» **Task brief**:
Beginning at the line with "text: List identyfikator", please repeat each line exactly through the end of the records below, including that first line and the last, but no pictures.

───── Provided data ─────

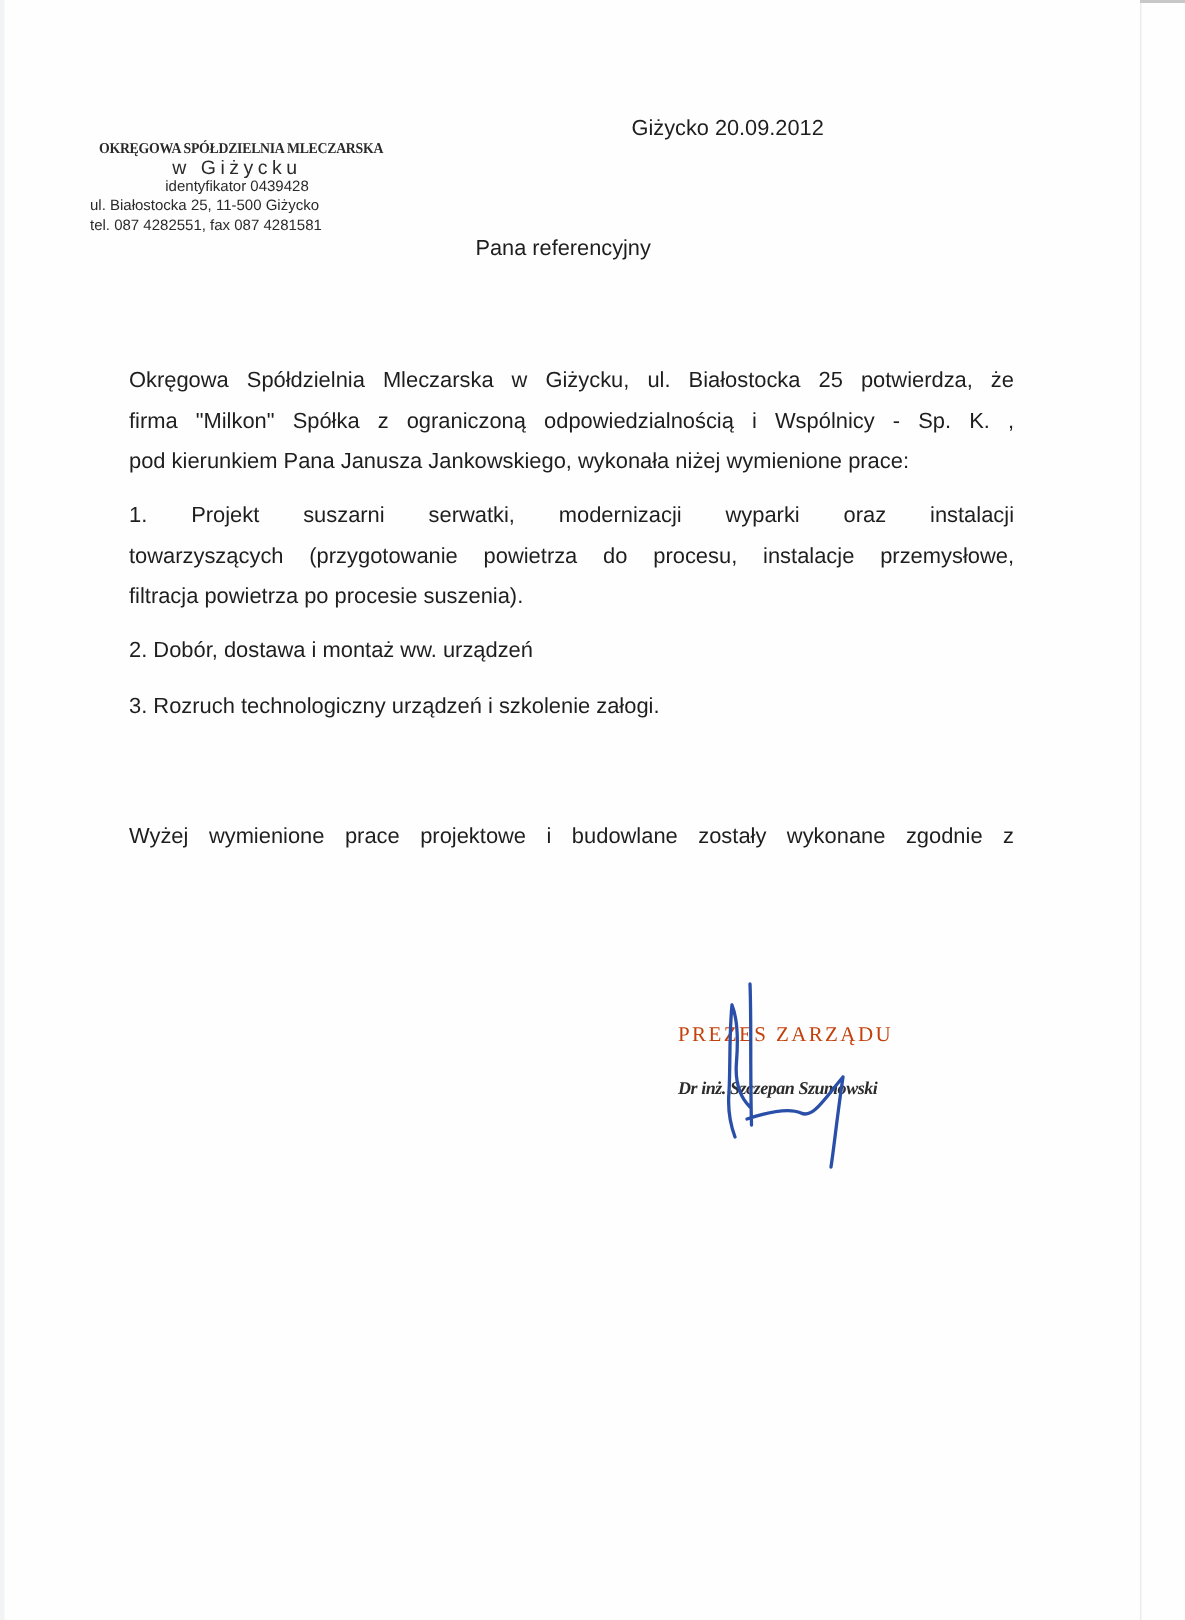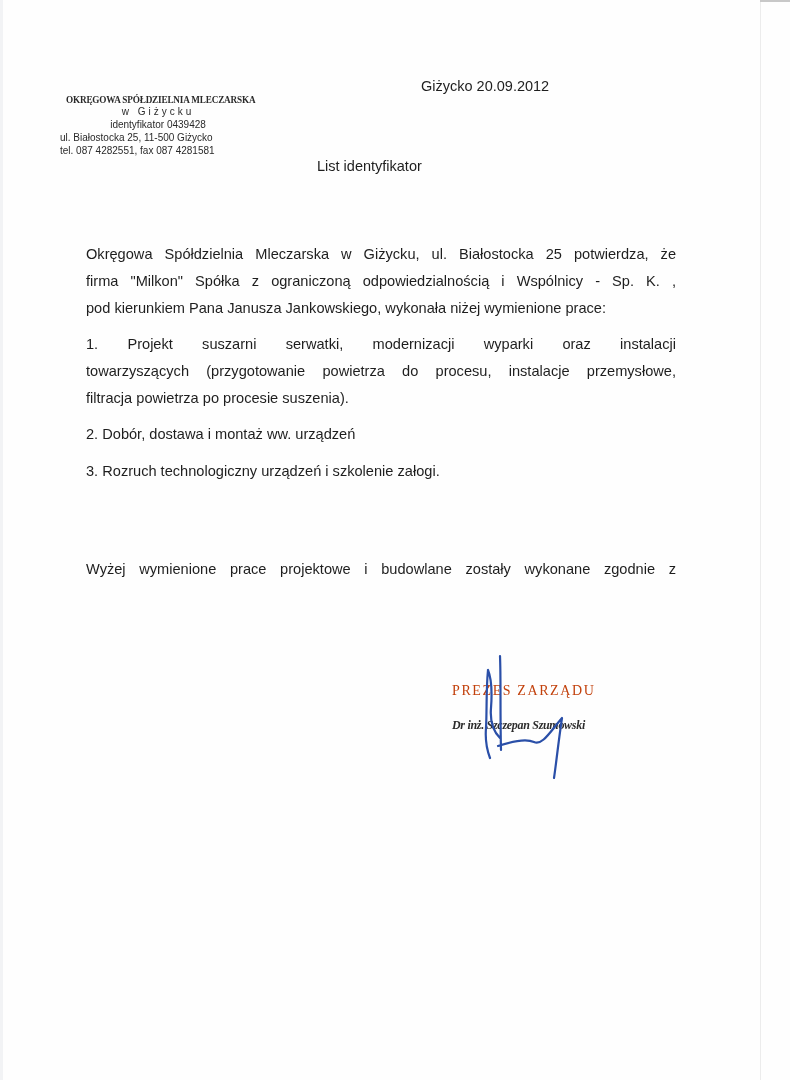"w Giżycku" .stamp .city { font-size: 10px -> 13px }
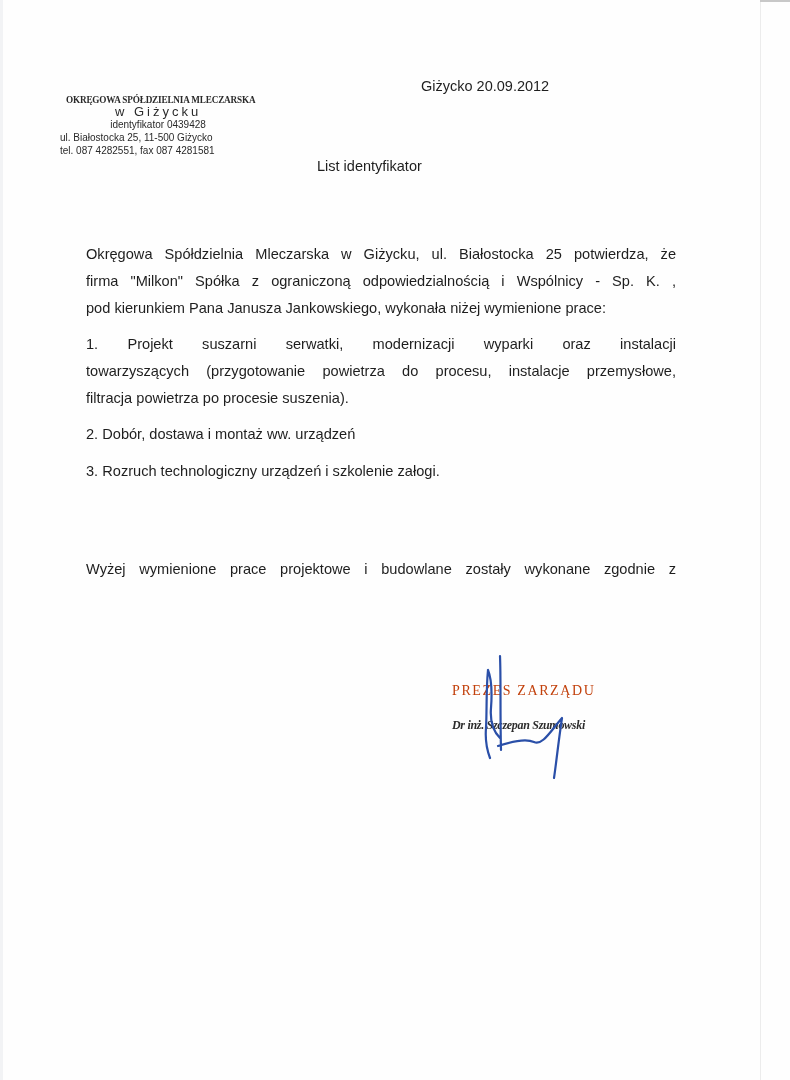"List identyfikator" div.title { text: List identyfikator -> Pana referencyjny }
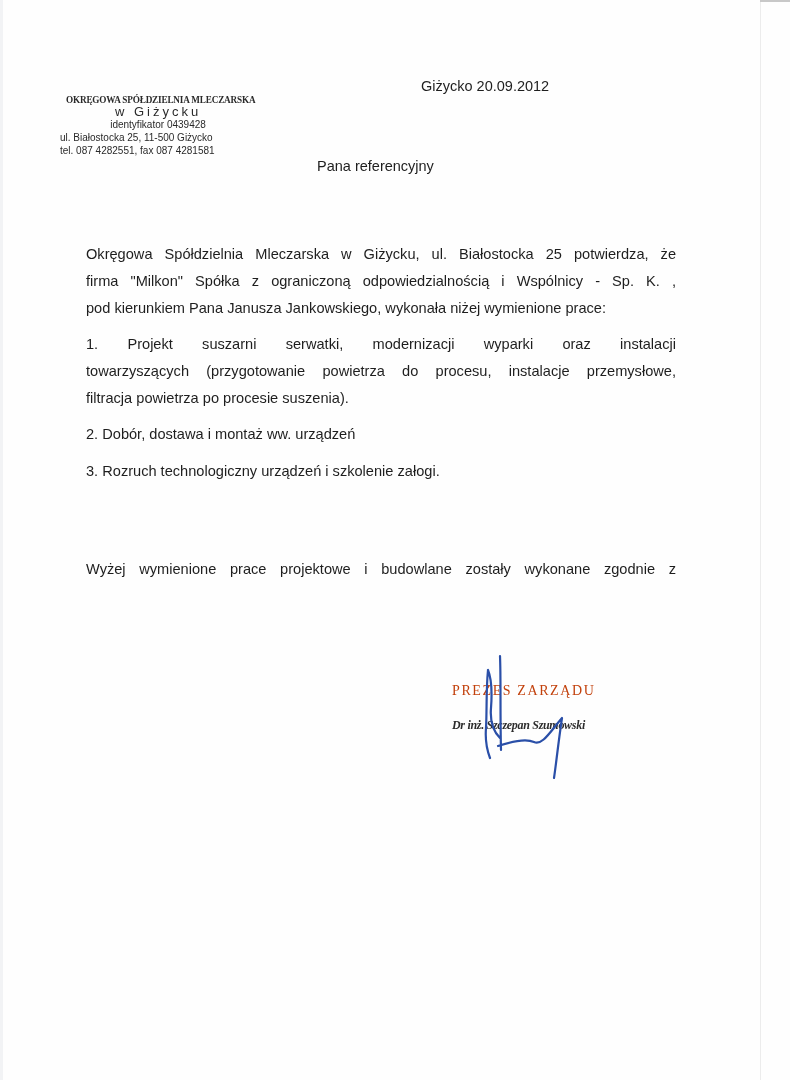"Wyżej wymienione prace projektowe i" .closing { top: 544px -> 533px }
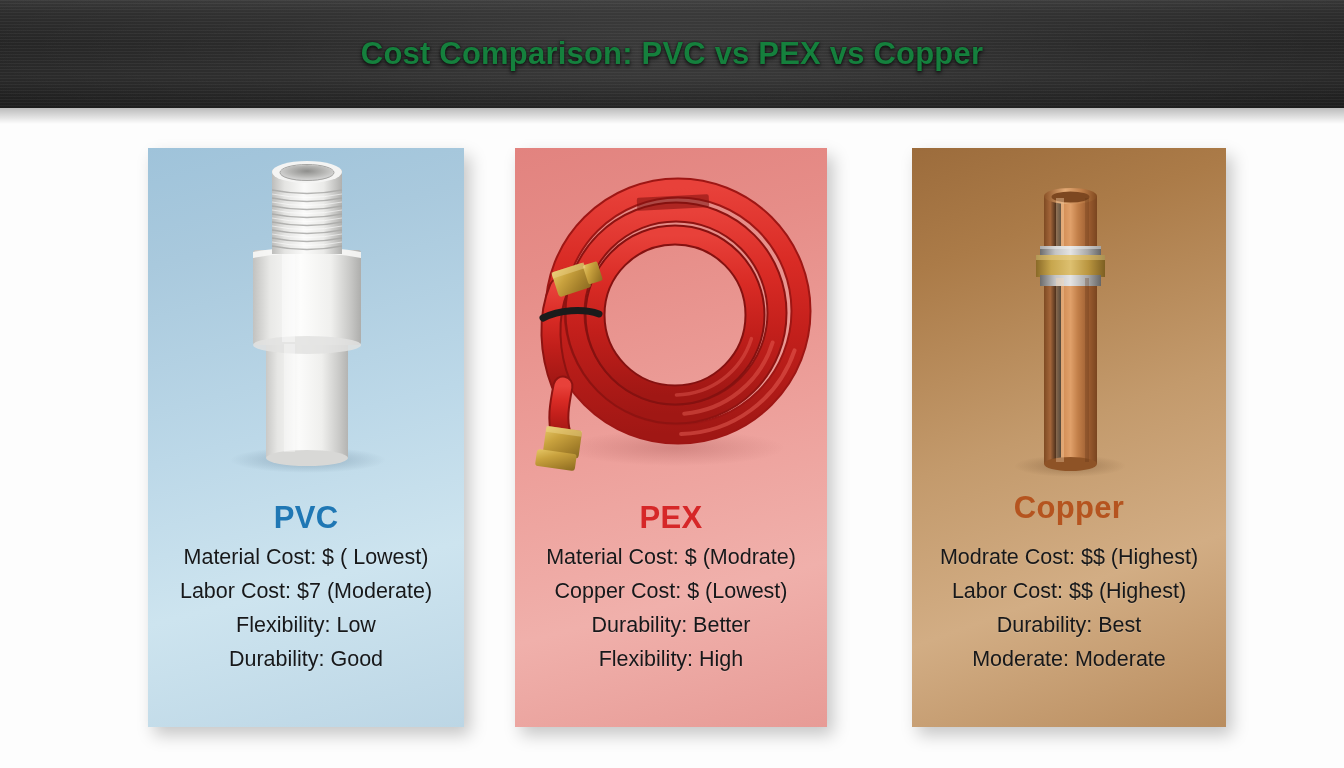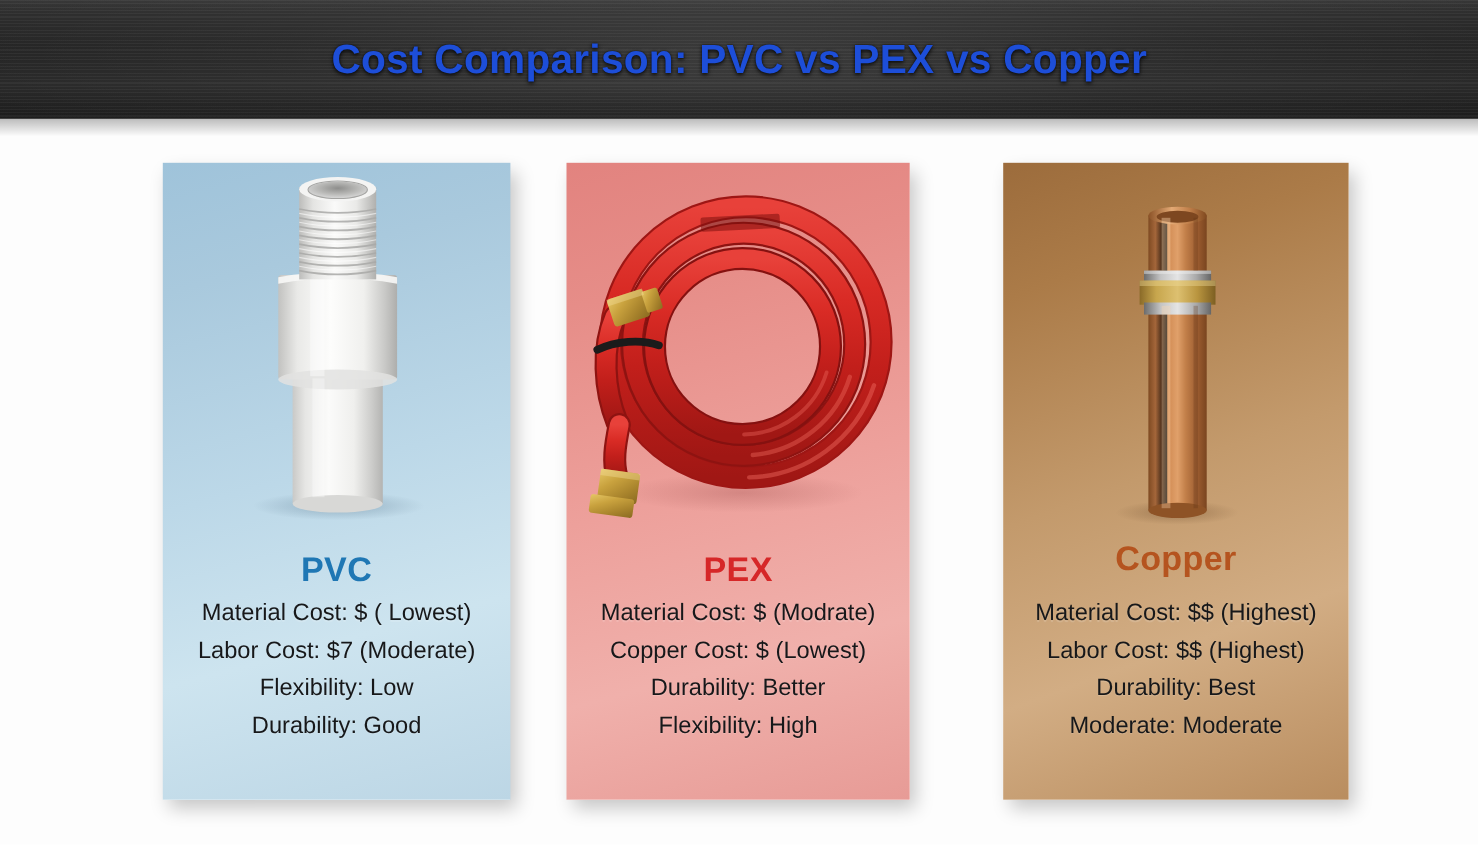"Cost Comparison: PVC vs PEX" #page-title { color: #1d4ed8 -> #15803d; font-size: 37px -> 31px }
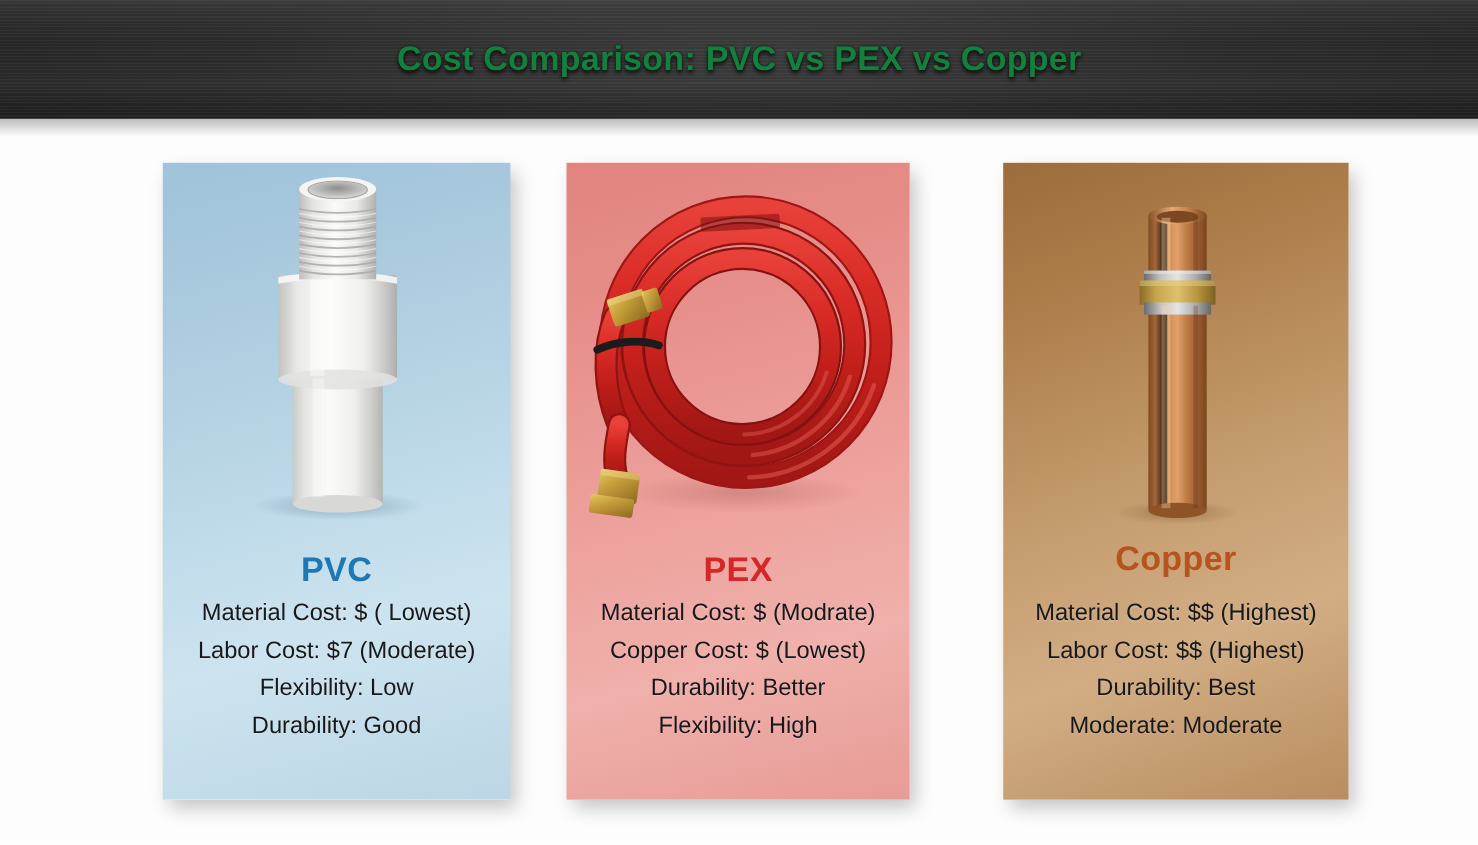"Material Cost: $$ (Highest)" li.spec-line { text: Material -> Modrate }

─────

» **Finished exercise**:
"List identyfikator" div.title { text: List identyfikator -> Pana referencyjny }
"Wyżej wymienione prace projektowe i" .closing { top: 544px -> 533px }
"Cost Comparison: PVC vs PEX" #page-title { color: #1d4ed8 -> #15803d; font-size: 37px -> 31px }
"Material Cost: $$ (Highest)" li.spec-line { text: Material -> Modrate }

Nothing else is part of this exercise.